Affaire Elf : Des révélations qui n'en sont pas25/05/20012001Journal/medias/journalnumero/images/2001/05/une-1715.gif.445x577_q85_box-0%2C13%2C166%2C228_crop_detail.jpg

Leur société

Affaire Elf : Des révélations qui n'en sont pas

Mis en examen sous des motifs divers dans l'affaire Elf, son ancien PdG Loïk Le Floch-Prigent, a fait des "confessions" sur "les coulisses de ce scandale d'Etat". Il a déclaré dans Le Parisien comme dans Le Figaro que "De Gaulle et Mitterrand étaient au courant" du versement de commissions occultes, c'est-à-dire des pots-de-vin liés aux activités de "lobbying" du groupe pétrolier Elf. Nous voilà donc au courant... d'un véritable secret de polichinelle !

"Ce système mis en place par le premier président d'Elf, Pierre Guillaumat, - déclare Le Floch-Prigent - a reçu l'imprimatur de tous les présidents de la République successifs, depuis le général de Gaulle jusqu'à François Mitterrand, en passant par Georges Pompidou et Valéry Gisard d'Estaing. Concrètement, une fois par an, le président d'Elf se rend à l'Elysée avec un tableau à la main retraçant l'ensemble des commissions de l'année. Cela représente plusieurs centaines de millions de francs. Le tableau reçoit l'aval du secrétaire général de l'Elysée, puis celui du président de la République."

Quand on dit familièrement que les dirigeants politiques accèdent "aux affaires", cela signifie donc aussi cela. Depuis sa fondation, Elf fut impliqué dans tous les coups tordus de l'impérialisme français notamment dans son pré carré africain. Le groupe pétrolier défendait ses intérêts en pillant les richesses pétrolières, entre autres, du continent africain. En marge de ses activités dites "légales", des sommes colossales issues de la rente pétrolière furent détournées avec la bénédiction du pouvoir politique pour alimenter les "caisses noires" de la multinationale française. Au fil des ans, cet argent - on parle de centaines de millions de francs - lui a permis de corrompre et d'arroser tour à tour des hommes politiques français et étrangers, soudoyant tel ou tel dictateur, tout en faisant la pluie et le beau temps dans les Etats pétroliers d'Afrique, du Gabon à l'Angola en passant par le Congo-Brazzaville.

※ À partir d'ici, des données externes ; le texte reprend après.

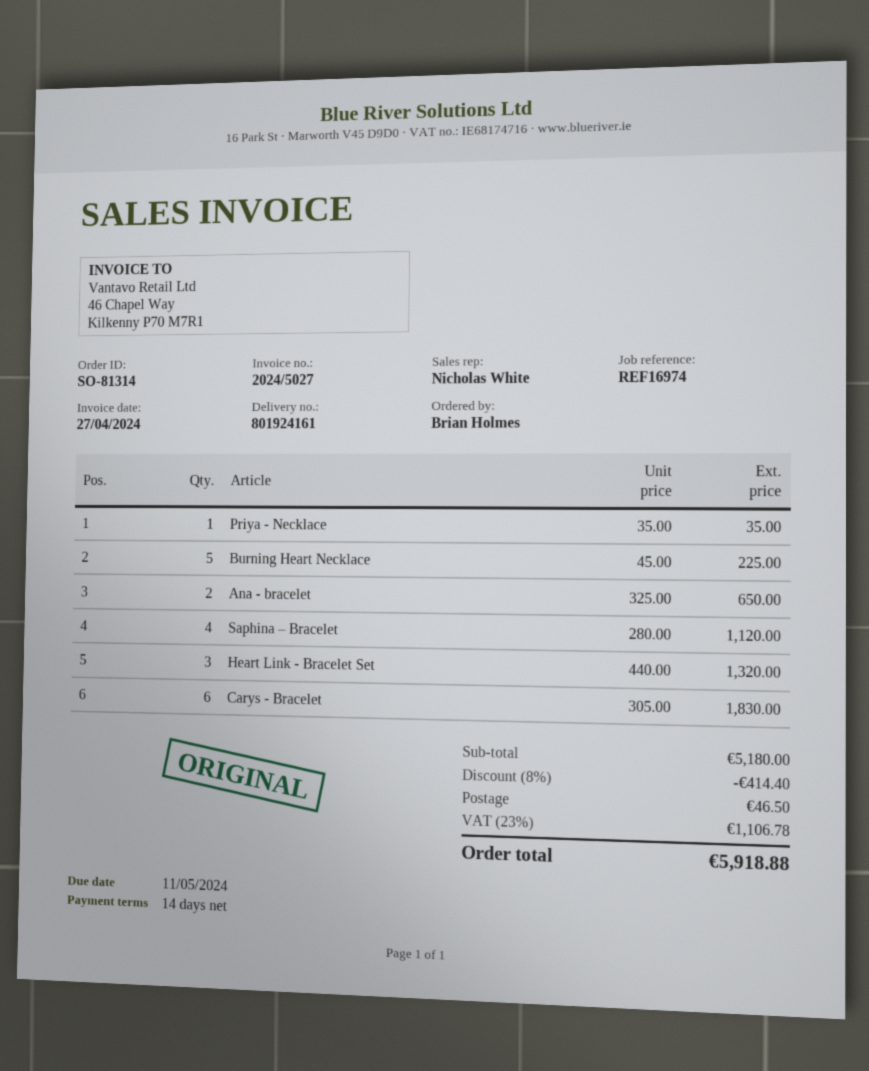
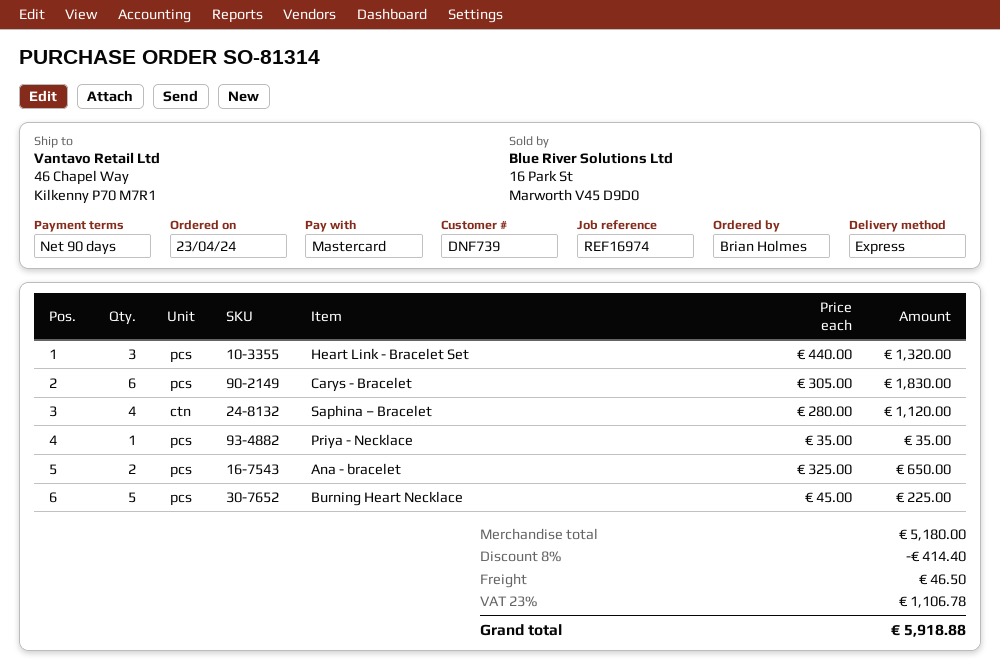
payment terms: 14 days -> 90 days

Etant l'un des principaux accusés du procès de Roland Dumas - où il risque cinq ans de prison -, Loïk Le Floch-Prigent justifie son action à la tête d'Elf. Il rappelle qu'il ne fut qu'un grand commis de l'Etat, un rouage fidèle au pouvoir politique en place ("Nous avons tous mis les mains dans le cambouis... dans l'intérêt national", déclare-t-il au Figaro). Selon lui, les pratiques de "lobbying" du groupe pétrolier étaient identiques à celles pratiquées par les autres groupes industriels et ne dérogeaient donc en aucune manière à la règle en vigueur dans le monde des affaires. On veut bien le croire.

Dans cet énième épisode de l'affaire Elf, et dans les tentatives de justifications de ce grand commis de l'Etat pris la main dans le sac, il y a quelque chose de profondément choquant. On peut y voir le reflet d'une société malade où les grandes entreprises peuvent ainsi débourser sans compter des dizaines, voire des centaines de millions de francs pour décrocher un contrat (tout en refusant à leurs salariés quelques francs d'augmentation), tandis que la vénalité des hommes politiques et des hommes d'affaires s'étale, elle, au grand jour sans le moindre complexe. C'est choquant pour le commun des mortels. Mais c'est somme toute dans les normes du fonctionnement de l'économie capitaliste, dont Le Floch-Prigent, de Gaulle, Mitterrand et quelques autres n'étaient rien d'autres, à des niveaux différents, que des commis.